WHAT TO WORK ON: Give again, word for word, each line of the data from the first through the one containing "box-sizing: border-box;". Pictures stay out.

[Web document revisions]

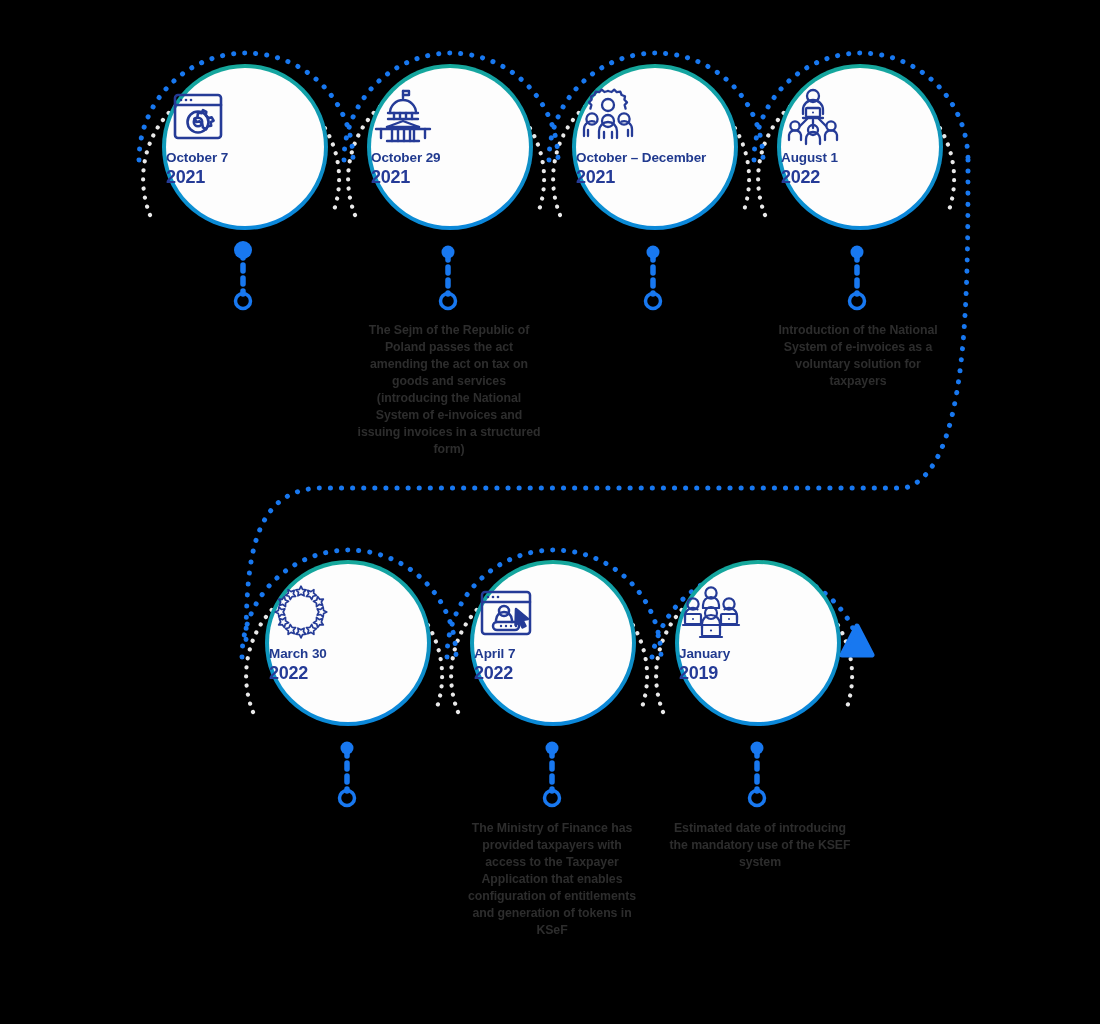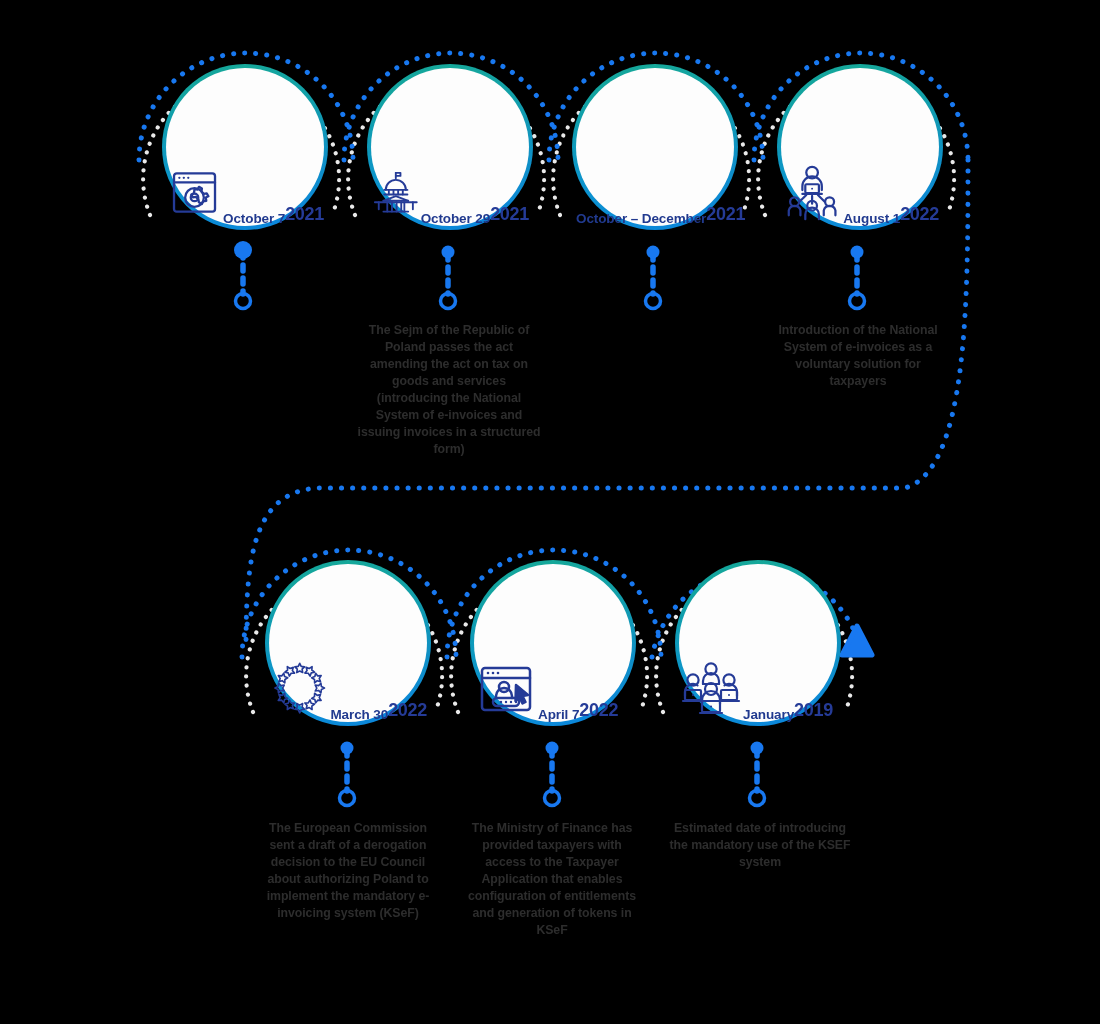--- a/index.html
+++ b/index.html
@@ -63,8 +63,8 @@
     border-radius: 50%;
     background: #fdfdfd;
     display: flex;
-    flex-direction: row;
-    align-items: flex-end;
+    flex-direction: column;
+    align-items: flex-start;
     justify-content: flex-start;
     box-sizing: border-box;
     padding-top: 20px;

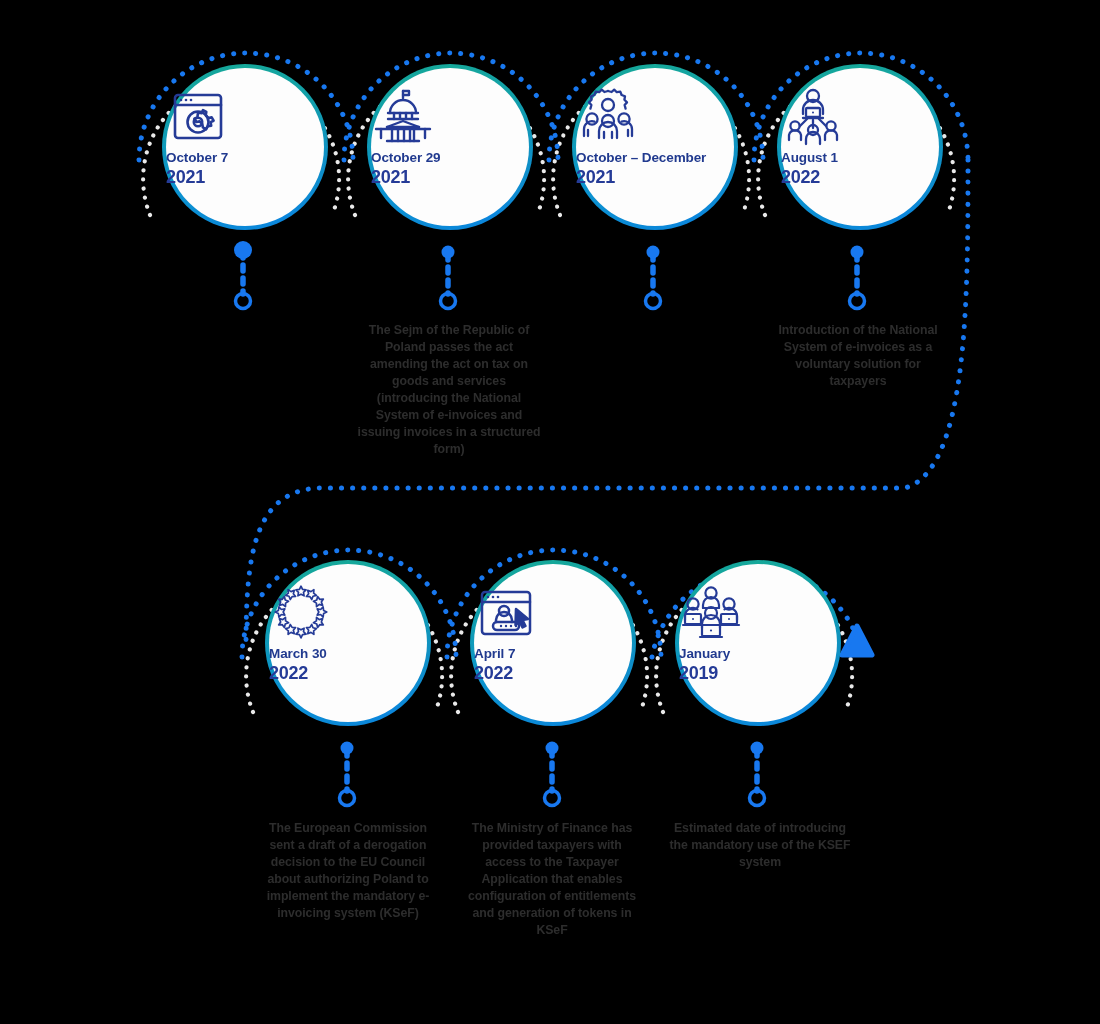--- a/index.html
+++ b/index.html
@@ -318,7 +318,6 @@
       </div>
     </div>
   </div>
-  <div class="caption" style="left:258px; top:820px; width:180px;">The European Commission sent a draft of a derogation decision to the EU Council about authorizing Poland to implement the mandatory e-invoicing system (KSeF)</div>
 
   <div class="node" style="left:470px; top:560px;">
     <div class="ring-wrap">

RESULT OF THE EXERCISE:
--- a/index.html
+++ b/index.html
@@ -63,8 +63,8 @@
     border-radius: 50%;
     background: #fdfdfd;
     display: flex;
-    flex-direction: row;
-    align-items: flex-end;
+    flex-direction: column;
+    align-items: flex-start;
     justify-content: flex-start;
     box-sizing: border-box;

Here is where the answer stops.